Des hommes d’affaires établis dans la capitale gambienne, Banjul, expédieraient en Chine le précieux bois passé clandestinement de la région. Cependant, tout le bois exploité n’est pas exporté. Une part non négligeable alimente également les marchés locaux en Gambie et au Sénégal.

En 2016, el Ali a fait la une des journaux en publiant des images de drones montrant des tonnes de troncs d’arbres à Sare Bodjo, un village gambien situé près de la frontière sénégalaise. Le bois avait été empilé, prêt à être chargé dans des camions à destination du port de Banjul, d’où il devait être expédié en Chine.

Après le Nigéria, la Gambie est le deuxième exportateur de bois d’œuvre d’Afrique de l’Ouest en Chine. Entre 2010 et 2015, les exportations de bois de rose du pays vers la Chine ont été estimées à 238,5 millions de dollars américains. C’est un volume ahurissant, d’autant plus que la Gambie n’a presque plus de forêts. Cela pourrait suggérer qu’une grande partie du bois exporté vers la Chine provient de Casamance.

En réponse au fléau de l’exploitation forestière illégale, le président sénégalais Macky Sall a réitéré en janvier 2018 une politique annoncée pour la première fois en mai 2015 visant à suspendre la délivrance de permis de coupe du bois dans la région. Plus récemment, le 2 novembre 2018, un nouveau code forestier a été adopté par l’Assemblée nationale.

En dépit de toutes les mesures mises en place, l’exploitation forestière illégale au Sénégal est toujours endémique. Cela va probablement continuer, étant donné que les réponses ont été insuffisantes.

L’interdiction d’exploitation forestière elle-même est également problématique. Sa portée est limitée car elle ne s’applique qu’à la Casamance (Ziguinchor, Kolda et Sédhiou). L’application de l’interdiction n’est pas correctement contrôlée non plus. Selon le chef du village de Niombato, l’acajou africain continue d’être abattu à la tonne dans la forêt environnante.

Un haut responsable sénégalais, qui a parlé sous le couvert de l’anonymat au programme ENACT de l’Institut d’études sur la sécurité, a confirmé que la situation n’avait pas changé. Selon le responsable, les mesures n’ont abouti qu’à un recirculation des itinéraires de contrebande.

L’abattage illégal est également rendu possible par la corruption entre les autorités sénégalaises et gambiennes, qui permettent à divers acteurs de fonctionner en toute impunité. Le problème a été exacerbé par le chômage des jeunes et par les conflits prolongés qui se déroulent dans la région de Casamance depuis plus de trois décennies.

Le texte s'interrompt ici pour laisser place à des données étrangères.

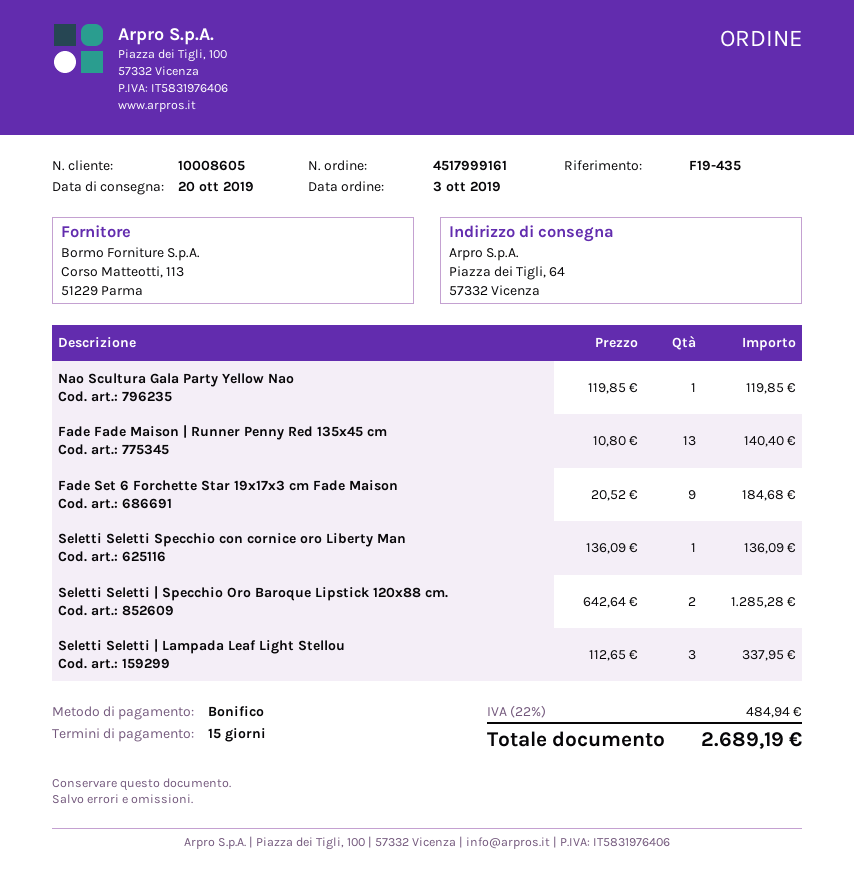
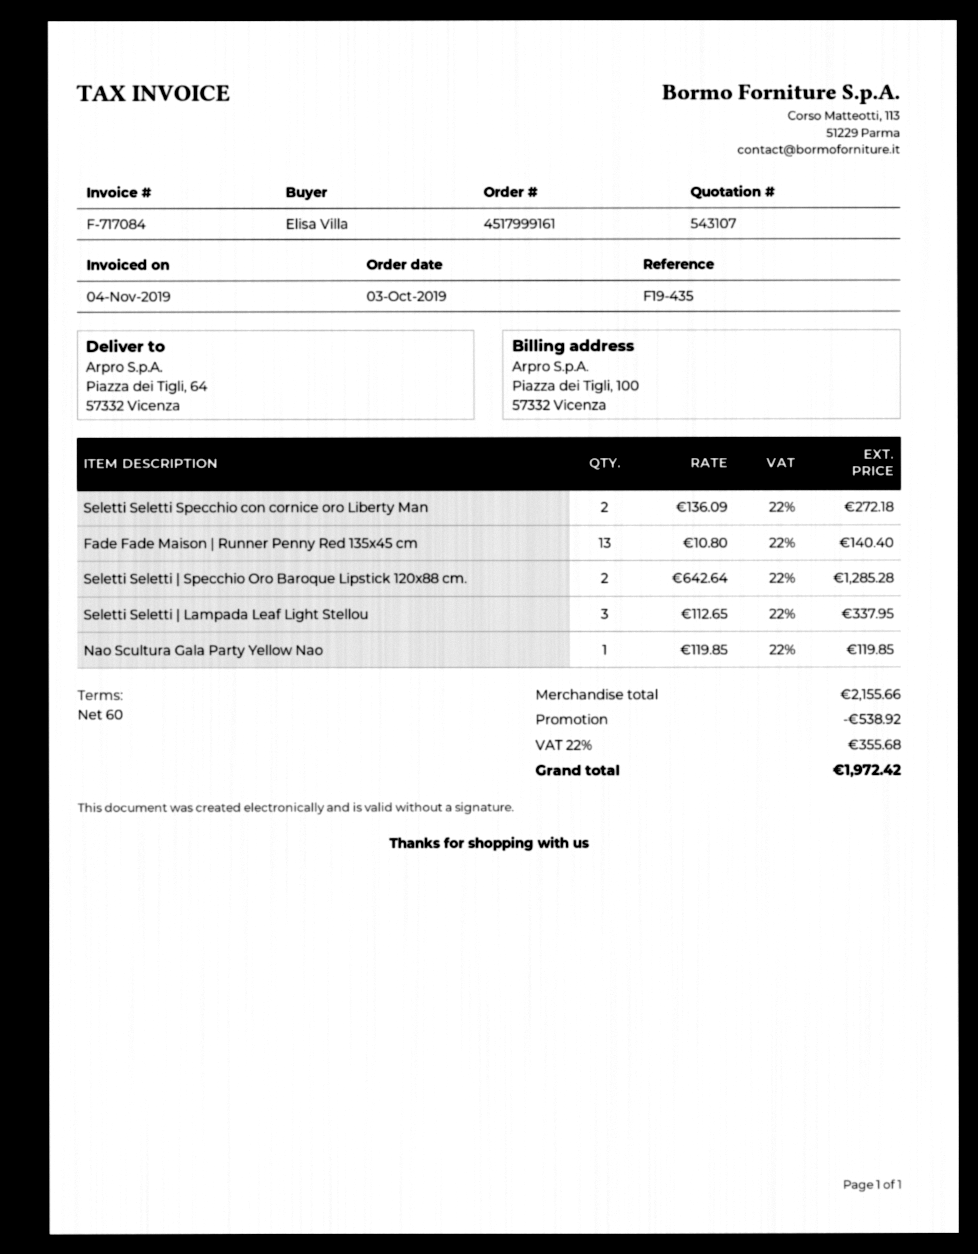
payment terms: 15 days -> 60 days
Fade Set 6 Forchette Star 19x17x3 cm Fade Maison: 9 x 20.52 = 184.68 -> none
Seletti Seletti Specchio con cornice oro Liberty Man: 1 x 136.09 = 136.09 -> 2 x 136.09 = 272.18
discount: none -> 538.92
tax: 22% = 484.94 -> 22% = 355.68
total: 2689.19 -> 1972.42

Les recherches ENACT ont révélé que l’ancien président gambien, Yahya Jammeh, avait décimé pendant de nombreuses années une grande partie de la forêt de Casamance. Le bois a été vendu par l’intermédiaire d’une société écran, Kanilai Group International. Son départ a ouvert un nouveau chapitre dans la lutte contre le trafic illégal de bois et a permis à l’intervention militaire de la Communauté économique des États de l’Afrique de l’Ouest (CEDEAO) en Gambie d’intervenir dans la lutte. Des dizaines de camions en bois arrivant de Casamance et arrivant en Gambie ont déjà été mis en fourrière.

Les dirigeants des deux pays devraient saisir cette occasion et collaborer pour mettre fin au trafic illicite de bois. Le gouvernement sénégalais devrait également coopérer plus étroitement avec la Guinée-Bissau pour dépister et arrêter les trafiquants.

Il appartient au gouvernement sénégalais, mais également aux populations locales, de mettre un terme à l’exploitation illicite et au trafic de bois d’œuvre. La résolution du conflit en Casamance est essentielle, de même que les efforts visant à renforcer la surveillance et la sécurité dans les forêts.

Les autorités sénégalaises devraient continuer à améliorer les conditions socio-économiques et les perspectives des jeunes de la Casamance. Plus important encore, le gouvernement doit s’attaquer au problème de la corruption, notamment en autonomisant les organismes de lutte contre la corruption en partenariat avec des organisations dynamiques de la société civile.